Vivendi SE's Canal+, a French premium television channel, is set to issue a firm intention to acquire remaining shares in MultiChoice, an African entertainment company. For this, the former was given extra time to make a mandatory offer for the takeover.
Extended Deadline for Bid
According to Tech Central, Canal Plus has an additional 25 days to make an offer to shareholders of the MultiChoice Group. The new deadline has been moved to no later than April 8, and this was confirmed on Monday, March 4.
Canal Plus said via a statement to its shareholders that it received an extension from the Takeover Regulation Panel (TRP) to make the mandatory bid. The additional time comes after the TRP determined that the French TV channel had triggered a mandatory offer requirement under South African law after having purchased more than 35% of MultiChoice's shares.
"Canal+ respects the decision taken by the Panel, and will comply with it," Reuters quoted the media group as saying in a statement. "On this basis, Canal+ confirms that it has applied for and received from the Panel an exemption from adhering to the timing requirements."
Rejection of First Bid Offer
Canal Plus is already the largest shareholder in MultiChoice, and last month, it placed an offer to buy the remaining stake in the company for 105 rand per share.
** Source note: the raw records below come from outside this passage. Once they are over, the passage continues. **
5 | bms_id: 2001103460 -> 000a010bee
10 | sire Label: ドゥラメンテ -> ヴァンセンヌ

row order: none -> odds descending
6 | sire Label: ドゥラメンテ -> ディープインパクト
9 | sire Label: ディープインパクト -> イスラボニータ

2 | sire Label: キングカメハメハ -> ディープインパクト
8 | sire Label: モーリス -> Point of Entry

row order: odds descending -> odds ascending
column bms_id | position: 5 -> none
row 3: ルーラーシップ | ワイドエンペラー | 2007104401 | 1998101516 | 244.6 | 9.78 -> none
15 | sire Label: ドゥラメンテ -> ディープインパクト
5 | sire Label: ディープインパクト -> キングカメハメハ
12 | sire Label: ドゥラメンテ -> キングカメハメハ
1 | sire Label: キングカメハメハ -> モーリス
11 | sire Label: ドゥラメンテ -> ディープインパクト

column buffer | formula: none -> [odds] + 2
However, the latter did not accept the offer, stating the price given considerably undervalued the company.
Meanwhile, Business Tech reported that MultiChoice approached the TRP to make a decision on the buyout bid from the TV channel. But then, despite being issued a compliance notice for the public manner where it approached the TRP, the company did not get its answer from the panel, and because of this, Canal+ will have to make a mandatory offer.